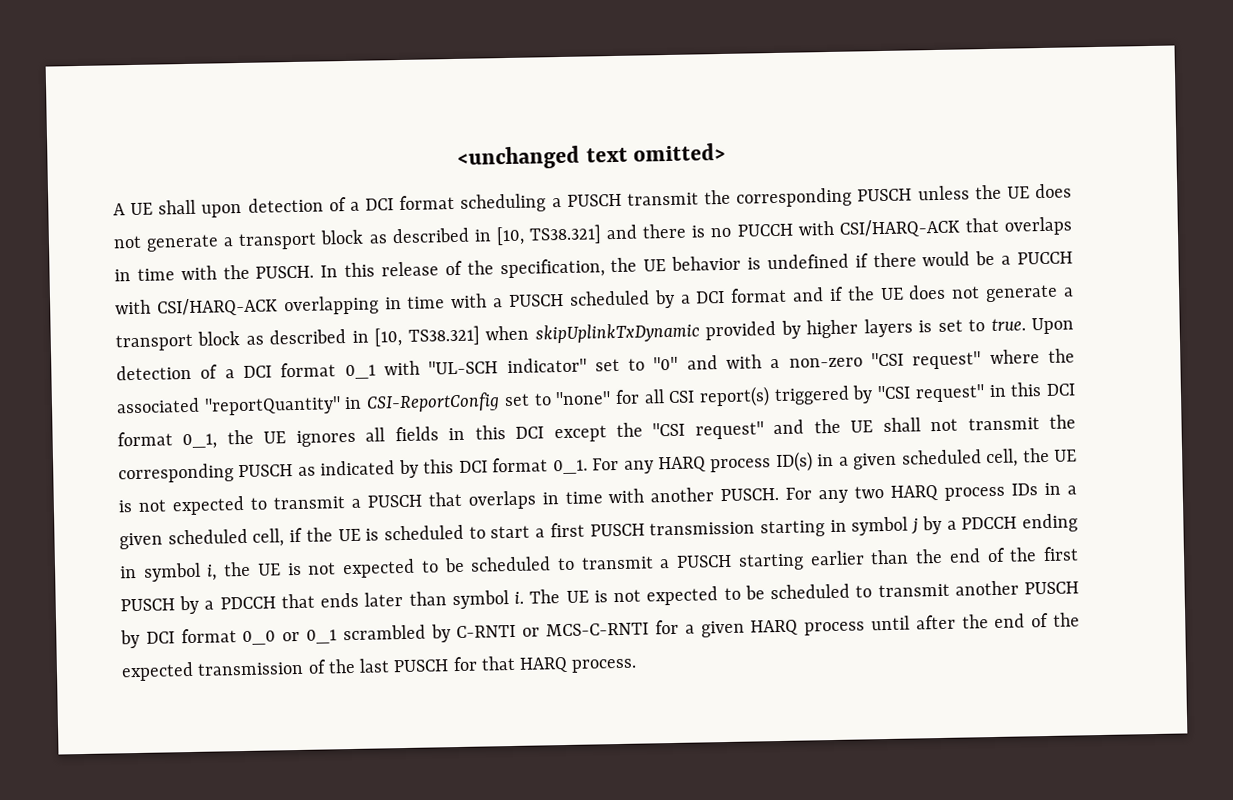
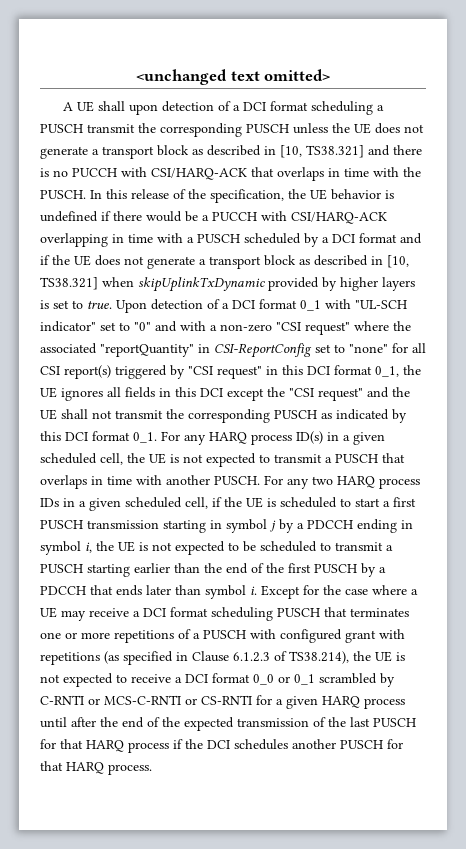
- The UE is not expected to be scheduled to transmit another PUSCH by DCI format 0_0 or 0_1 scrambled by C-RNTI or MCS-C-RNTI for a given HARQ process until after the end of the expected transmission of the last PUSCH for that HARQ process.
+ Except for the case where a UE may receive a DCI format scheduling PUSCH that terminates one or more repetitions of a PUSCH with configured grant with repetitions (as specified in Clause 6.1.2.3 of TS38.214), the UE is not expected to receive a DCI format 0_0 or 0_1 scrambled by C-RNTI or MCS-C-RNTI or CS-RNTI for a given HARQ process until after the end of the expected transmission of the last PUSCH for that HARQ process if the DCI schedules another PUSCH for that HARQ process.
---
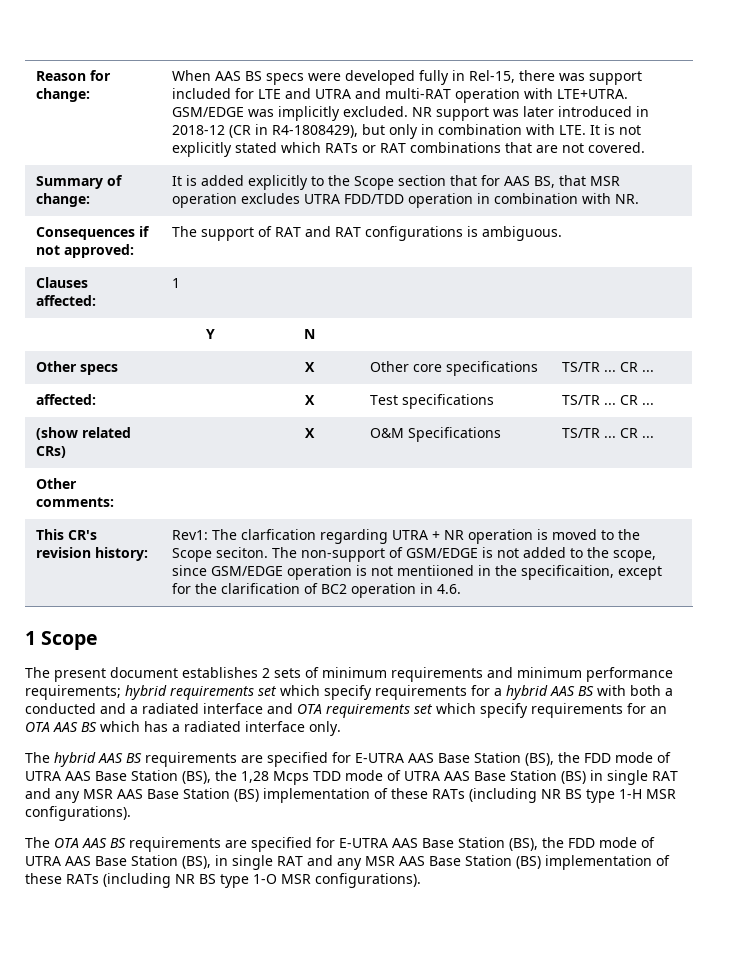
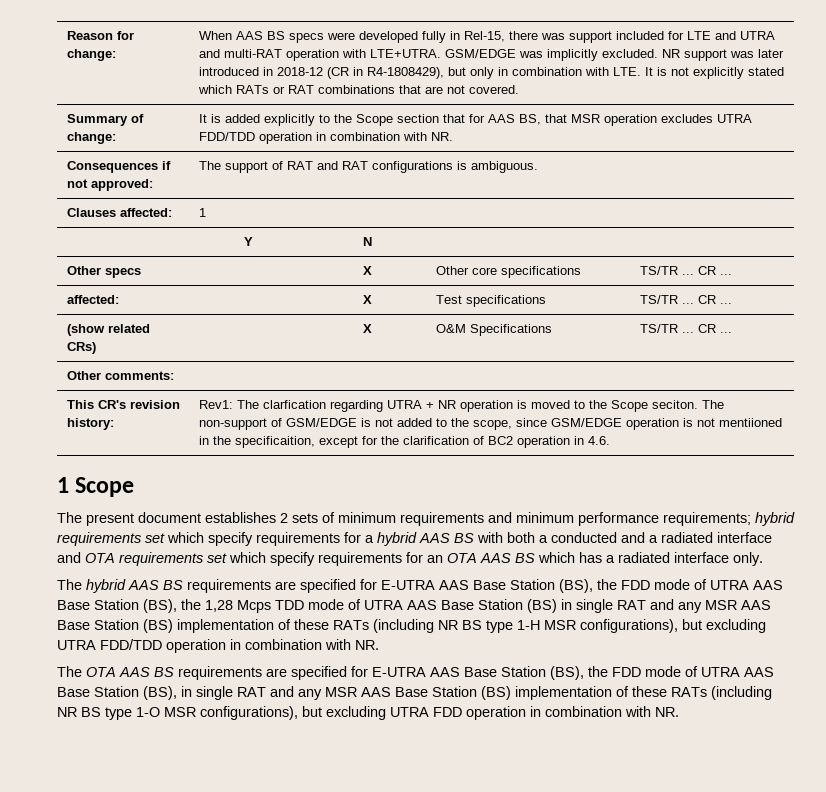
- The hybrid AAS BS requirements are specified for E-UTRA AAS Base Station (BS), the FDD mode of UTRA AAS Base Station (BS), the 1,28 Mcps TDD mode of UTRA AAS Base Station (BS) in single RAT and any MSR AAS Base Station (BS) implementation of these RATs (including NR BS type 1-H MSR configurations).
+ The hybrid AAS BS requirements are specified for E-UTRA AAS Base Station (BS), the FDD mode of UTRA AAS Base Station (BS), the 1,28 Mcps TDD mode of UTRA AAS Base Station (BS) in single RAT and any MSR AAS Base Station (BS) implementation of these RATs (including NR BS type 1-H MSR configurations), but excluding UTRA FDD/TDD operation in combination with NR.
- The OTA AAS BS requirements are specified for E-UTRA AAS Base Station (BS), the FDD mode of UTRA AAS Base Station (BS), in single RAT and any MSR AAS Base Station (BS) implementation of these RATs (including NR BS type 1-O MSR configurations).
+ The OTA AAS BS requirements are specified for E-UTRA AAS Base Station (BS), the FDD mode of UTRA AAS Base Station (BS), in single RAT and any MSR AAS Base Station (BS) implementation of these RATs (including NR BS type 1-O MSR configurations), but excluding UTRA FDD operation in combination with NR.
...
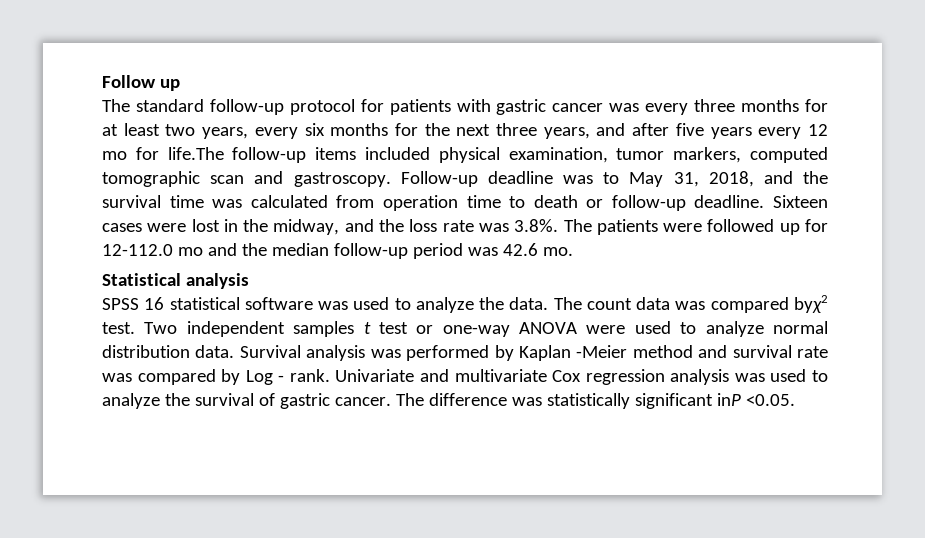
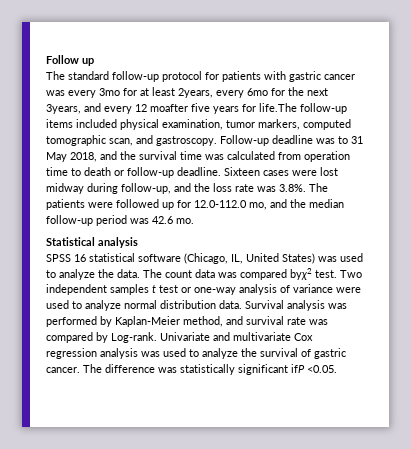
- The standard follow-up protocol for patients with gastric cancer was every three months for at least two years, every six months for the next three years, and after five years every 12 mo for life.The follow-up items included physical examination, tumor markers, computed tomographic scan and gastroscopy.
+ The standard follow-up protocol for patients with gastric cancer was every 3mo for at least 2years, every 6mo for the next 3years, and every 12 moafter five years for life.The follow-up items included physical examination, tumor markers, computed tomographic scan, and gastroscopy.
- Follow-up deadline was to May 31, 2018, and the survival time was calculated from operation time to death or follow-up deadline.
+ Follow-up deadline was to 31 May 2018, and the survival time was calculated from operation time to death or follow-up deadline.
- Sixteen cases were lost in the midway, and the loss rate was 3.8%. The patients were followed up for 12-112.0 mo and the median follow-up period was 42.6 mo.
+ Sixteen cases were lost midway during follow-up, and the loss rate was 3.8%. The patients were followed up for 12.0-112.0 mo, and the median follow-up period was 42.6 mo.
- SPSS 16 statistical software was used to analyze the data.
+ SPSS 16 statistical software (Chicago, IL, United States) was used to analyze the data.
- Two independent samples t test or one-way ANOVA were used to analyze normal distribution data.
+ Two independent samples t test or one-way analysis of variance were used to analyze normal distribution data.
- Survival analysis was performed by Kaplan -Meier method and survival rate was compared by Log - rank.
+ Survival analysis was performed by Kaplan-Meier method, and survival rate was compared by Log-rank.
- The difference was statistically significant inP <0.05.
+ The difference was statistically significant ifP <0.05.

### PROBLEM
Among the lines above, find those with the string "midway" and copy them.

### RESULT FOR THIS TASK
- Sixteen cases were lost in the midway, and the loss rate was 3.8%. The patients were followed up for 12-112.0 mo and the median follow-up period was 42.6 mo.
+ Sixteen cases were lost midway during follow-up, and the loss rate was 3.8%. The patients were followed up for 12.0-112.0 mo, and the median follow-up period was 42.6 mo.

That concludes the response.